Oublier fechou com um estranho pesar. Feito isso, Marlene assumiu o semblante de uma boneca de porcelana. Cumprindo um protocolo, o homem esvaziou sua bolsa de seus documentos. Dentro, deixou um espelho que pudesse ser um ponto de partida para uma possível nova vida. Ou ao menos, uma nova existência. Não fizera nada assim antes, mas Marlene...ah, Marlene deslocara algo estranho dentro dele. Gostaria, no íntimo, de ter falhado. Mas isso nunca (jamais!) acontecera antes. Todo mundo saía "deletado" dali.

-Pode ir, moça...

Marlene se levantou, desceu as escadas...andou sem rumo até o sol nascer de novo...foi encontrada por uma vizinha de prédio e conduzida à sua casa. Não diria palavra sequer, tampouco oferecia resistência. Ao fechar a porta atrás de si, já estava informada de se chamar Marlene. Deu de ombros, sentia cansaço. Passou pela cozinha. Uma maçã muito vermelha atraiu seu olhar virgem de registros significativos. O cheiro era bom...comeu a maçã e desabou em sono profundo.

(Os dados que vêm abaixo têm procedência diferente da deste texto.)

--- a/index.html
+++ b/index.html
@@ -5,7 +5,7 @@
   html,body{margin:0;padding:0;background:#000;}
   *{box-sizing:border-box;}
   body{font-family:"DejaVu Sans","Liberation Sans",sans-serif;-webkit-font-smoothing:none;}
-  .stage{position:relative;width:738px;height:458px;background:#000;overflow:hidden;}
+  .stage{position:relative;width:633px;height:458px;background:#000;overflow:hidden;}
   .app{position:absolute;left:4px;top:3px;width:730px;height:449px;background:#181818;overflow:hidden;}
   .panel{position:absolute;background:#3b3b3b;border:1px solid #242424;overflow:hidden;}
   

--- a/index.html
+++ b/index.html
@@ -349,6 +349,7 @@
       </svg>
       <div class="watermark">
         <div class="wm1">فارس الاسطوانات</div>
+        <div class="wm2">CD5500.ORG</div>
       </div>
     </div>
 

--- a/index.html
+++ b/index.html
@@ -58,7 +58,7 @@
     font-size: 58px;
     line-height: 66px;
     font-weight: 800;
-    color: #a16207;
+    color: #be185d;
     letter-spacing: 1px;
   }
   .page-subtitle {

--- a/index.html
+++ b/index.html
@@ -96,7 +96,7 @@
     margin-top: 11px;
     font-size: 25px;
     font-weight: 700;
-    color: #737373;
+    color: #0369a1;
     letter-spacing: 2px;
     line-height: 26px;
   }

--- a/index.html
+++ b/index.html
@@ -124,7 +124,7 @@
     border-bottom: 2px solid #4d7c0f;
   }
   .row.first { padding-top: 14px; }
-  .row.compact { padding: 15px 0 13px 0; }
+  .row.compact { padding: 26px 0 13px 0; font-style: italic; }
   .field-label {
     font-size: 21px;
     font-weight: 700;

Do outro lado da cidade, Oublier voltava da praia, onde jogava ao mar os baús dos agoniados que, por décadas, atravessavam sua porta em busca do "alívio". Ao entrar em seu quarto, deu de cara com o de Marlene. Uma semana se passava, e mais outra, e outros baús ganhavam o Oceano...menos o de Marlene. Às vezes, abria-o para sentir o cheiro da história daquela mulher tão...tão sabe-se lá, encantadora, talvez...As histórias contadas ganhavam forma material dentro daquelas caixinhas. Oublier não conseguia se privar do prazer de acarinhar um pedaço vermelho de fita de cetim...ou um sachê de chá de frutas cítricas...ou de ouvir aquela música que representara um dia, para aquela bela dama cansada,toda a dor do mundo. O que o "infalível" não sabia é que, cada visita ao museu particular daquela mulher, representava uma "fuga" das memórias retidas. Marlene voltava a se encantar por novas fitas, e numa manhã chuvosa, testava, pela "primeira vez", uma receita de maçã do amor...ao som de lindas músicas. Ao menos dele, ela não se lembrava...até então.